Когда закончил, сказал мне, поднимаясь с охлажденного тенью камня:
— Первая группа перешла через границу еще вчера. Хана арестовали.
— А Абдула и Мариам? — спросил я.
— Их взяли на заставу, — сказал Наливкин. — Абдуле оказали медпомощь. Все с ними будет нормально, Саша.
— Я знаю, — улыбнулся я и встал с земли, где под холмиком отдыхал в тени.
Наливкин некоторое время молчал, упаковывая рацию. Посмотрел на сидевшего на земле Зию, возле которого дежурил Глушко.
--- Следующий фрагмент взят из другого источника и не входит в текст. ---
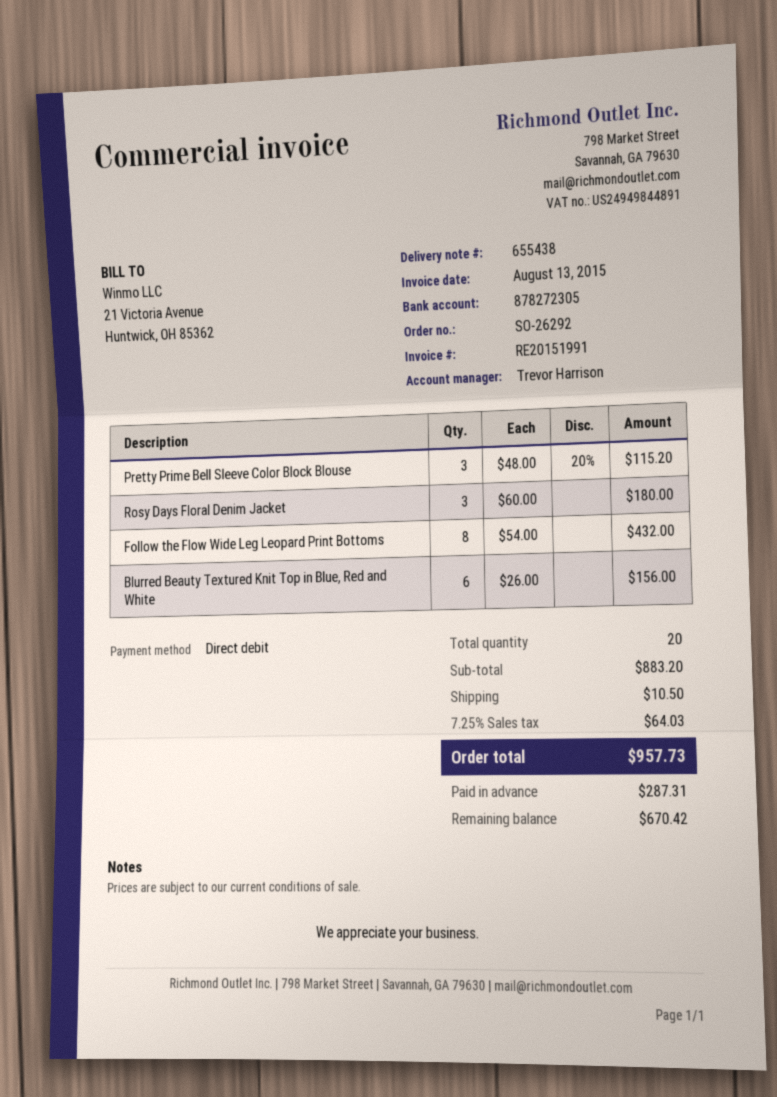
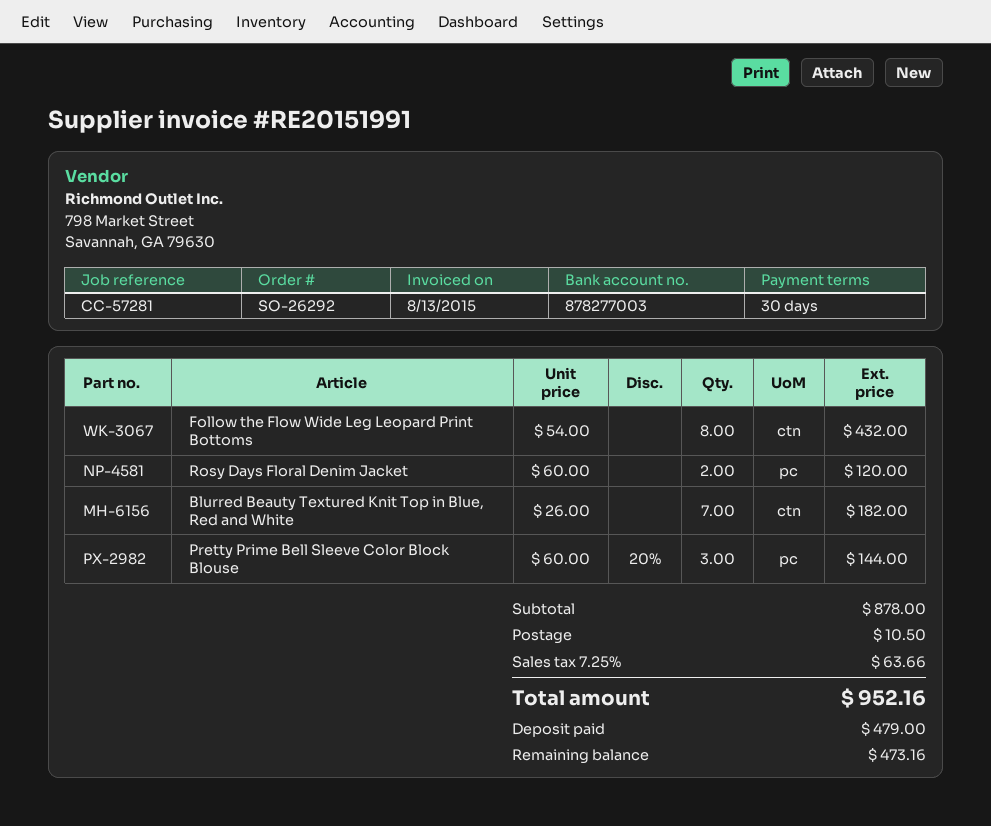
bank account: 878272305 -> 878277003
Pretty Prime Bell Sleeve Color Block Blouse: 3 x 48.00 - 20% = 115.20 -> 3 x 60.00 - 20% = 144.00
Rosy Days Floral Denim Jacket: 3 x 60.00 = 180.00 -> 2 x 60.00 = 120.00
Blurred Beauty Textured Knit Top in Blue, Red and White: 6 x 26.00 = 156.00 -> 7 x 26.00 = 182.00
subtotal: 883.20 -> 878.00
tax: 7.25% = 64.03 -> 7.25% = 63.66
total: 957.73 -> 952.16
deposit: 287.31 -> 479.00
balance: 670.42 -> 473.16

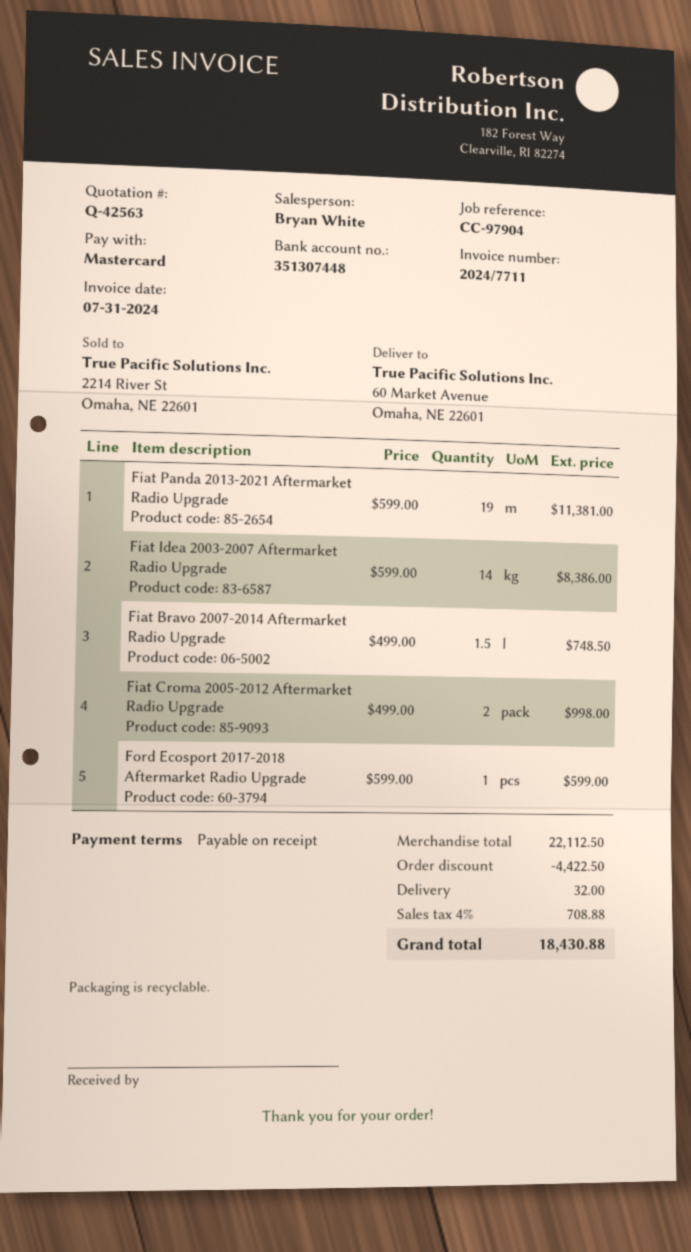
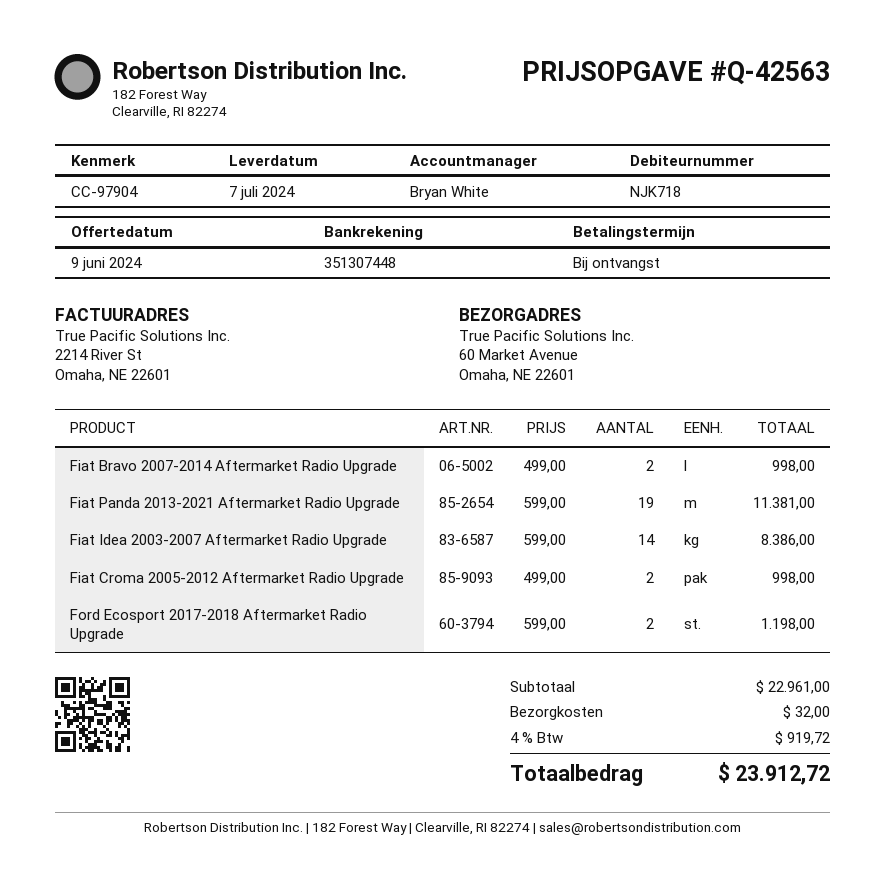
Fiat Bravo 2007-2014 Aftermarket Radio Upgrade: 1.5 x 499.00 = 748.50 -> 2 x 499.00 = 998.00
Ford Ecosport 2017-2018 Aftermarket Radio Upgrade: 1 x 599.00 = 599.00 -> 2 x 599.00 = 1198.00
subtotal: 22112.50 -> 22961.00
discount: 4422.50 -> none
tax: 4% = 708.88 -> 4% = 919.72
total: 18430.88 -> 23912.72

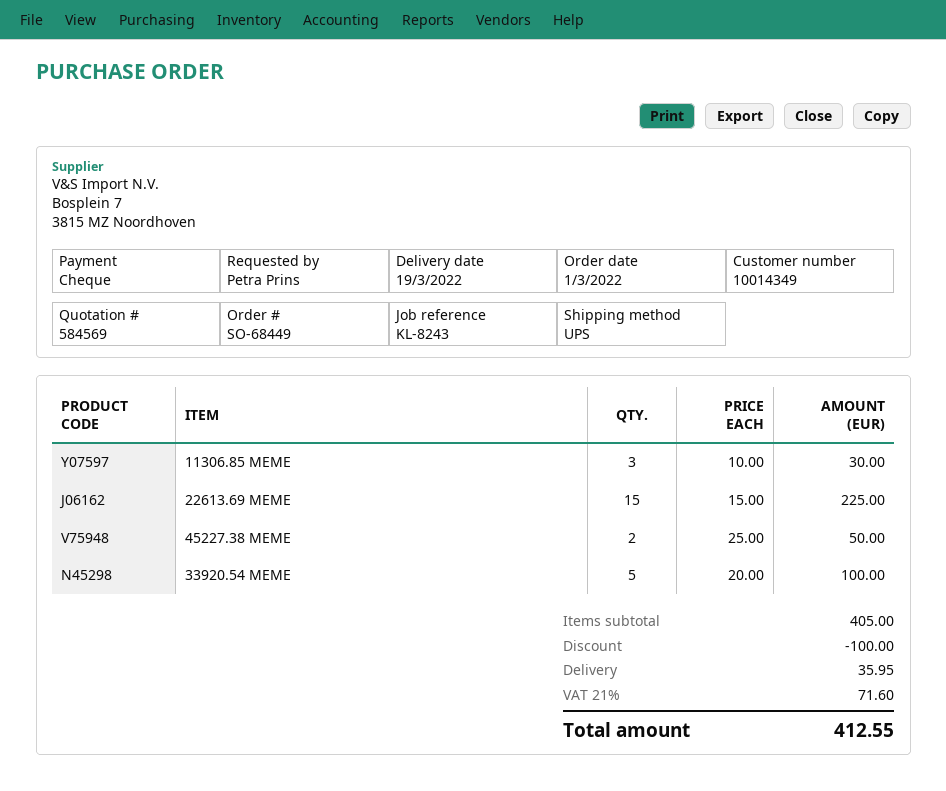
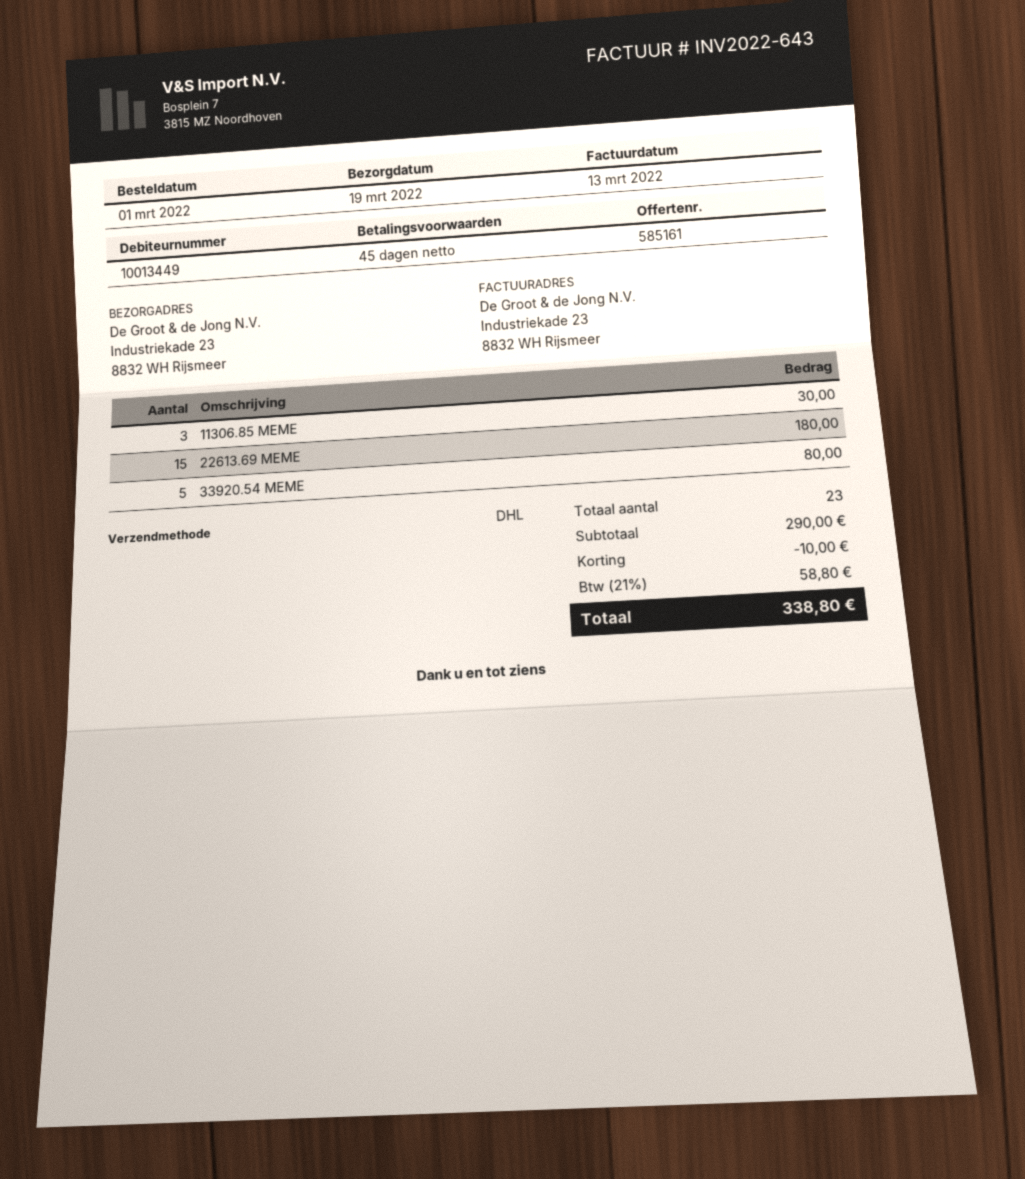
quote number: 584569 -> 585161
customer number: 10014349 -> 10013449
shipping method: UPS -> DHL
22613.69 MEME: 15 for 225.00 -> 15 for 180.00
45227.38 MEME: 2 for 50.00 -> none
33920.54 MEME: 5 for 100.00 -> 5 for 80.00
subtotal: 405.00 -> 290.00
discount: 100.00 -> 10.00
shipping: 35.95 -> none
tax: 21% = 71.60 -> 21% = 58.80
total: 412.55 -> 338.80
— А вот ты, Саша, натворил делов на Шамабаде, — с грустью сказал Наливкин. — Там знают, что ты жив. И ждут.
— И это я тоже знаю, товарищ майор, — невозмутимо сказал я. — Но это меня мало волнует.
— Вот как, — Наливкин грустно улыбнулся. Перекинул ремень сумки с рацией через плечо, поудобнее устроил сумку на боку. Поднял автомат. — Тебе грозит трибунал.
Не ответив, я кивнул.
— А что-нибудь слышно про личный состав заставы? Что с ними?
Наливкин не ответил. Покачал головой — не знаю, мол.
— По сути, ты поднял военный мятеж, Саша. Поспособствовал незаконному аресту офицеров.